Agora eu não sei o que faço com ele.
Uma faixa vermelha pinga da testa. Pá, serrote, noticiário, já vi tudo. Ela encara o corpo gordo do marido morto. "Muito, muito mais gordo". Devia ter brigado ainda mais com ele: pra que emagrecesse, e então ela o carregaria que nem saco de pão para o resto da vida. "Comer?". A ideia lhe deu nojo. Se você mata alguém e isso não estava previsto, quero dizer, se você não planejou muito bem antes, vamos admitir que é uma estupidez, embora seja impulso, não deu pra controlar, embora o controle também seja estúpido, mais esta, a vida não tem receita para nada. Também não o assassinato. Uma faca escorrega, o bolo não cresce, a massa desanda. Então é pensar - pense, pense - refazer tudo daqui pra frente e tentar - tente! - não cair nas garras da polícia.

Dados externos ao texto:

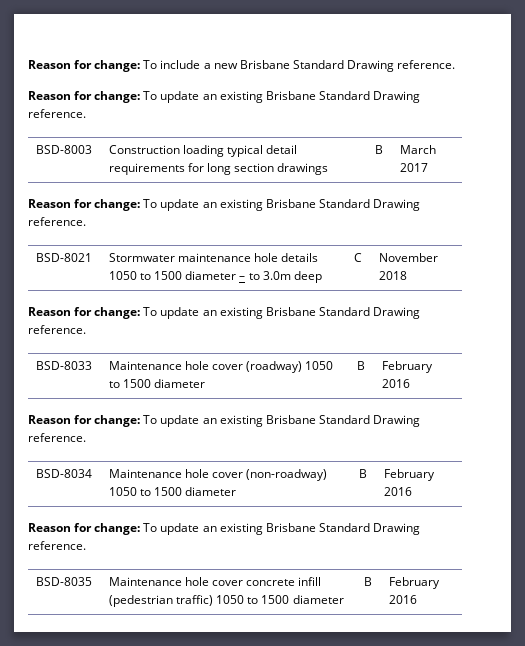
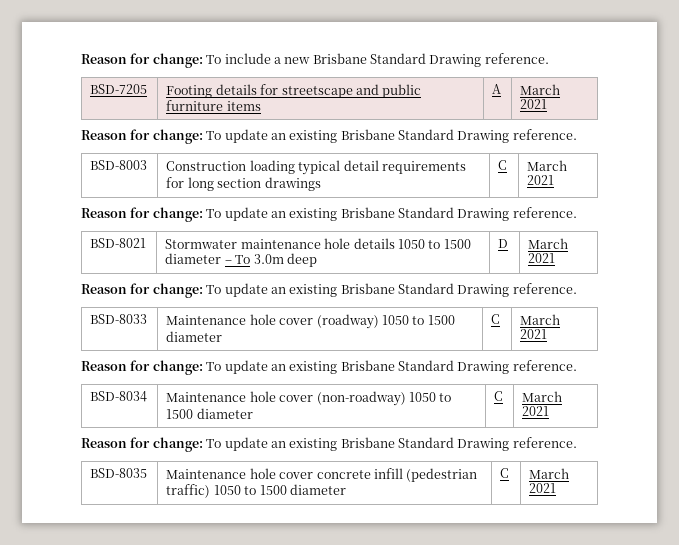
+ BSD-7205 | Footing details for streetscape and public furniture items | A | March 2021
- BSD-8003 | Construction loading typical detail requirements for long section drawings | B | March 2017
+ BSD-8003 | Construction loading typical detail requirements for long section drawings | C | March 2021
- BSD-8021 | Stormwater maintenance hole details 1050 to 1500 diameter – to 3.0m deep | C | November 2018
+ BSD-8021 | Stormwater maintenance hole details 1050 to 1500 diameter – To 3.0m deep | D | March 2021
- BSD-8033 | Maintenance hole cover (roadway) 1050 to 1500 diameter | B | February 2016
+ BSD-8033 | Maintenance hole cover (roadway) 1050 to 1500 diameter | C | March 2021
- BSD-8034 | Maintenance hole cover (non-roadway) 1050 to 1500 diameter | B | February 2016
+ BSD-8034 | Maintenance hole cover (non-roadway) 1050 to 1500 diameter | C | March 2021
- BSD-8035 | Maintenance hole cover concrete infill (pedestrian traffic) 1050 to 1500 diameter | B | February 2016
+ BSD-8035 | Maintenance hole cover concrete infill (pedestrian traffic) 1050 to 1500 diameter | C | March 2021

Foi aí que ela se lembrou dos porcos.
"Porco come até osso", foi o marido quem disse. Ele gostava de colecionar histórias de crime. Se soubesse como morreu, ficaria muito animado. Mas não saberia, mesmo que vivesse. Olha os porcos! Ela gasta uma caixa inteira de lenços umedecidos pra limpar embaixo das unhas, as solas dos sapatos, o suor dos suvacos, o sangue coagulado. E fica olhando a vara, a pocilga, o persigal, festim, os guinchos se refestelando. Não sei se ela sente remorso, tristeza, vingança. Se está feliz? Os porcos estão? Só acontece o que acontece. Tipo essa náusea que ela agora sente, e entra no carro antes que vomite, vai embora. O cheiro, imagine. Ela já nem teria como se limpar.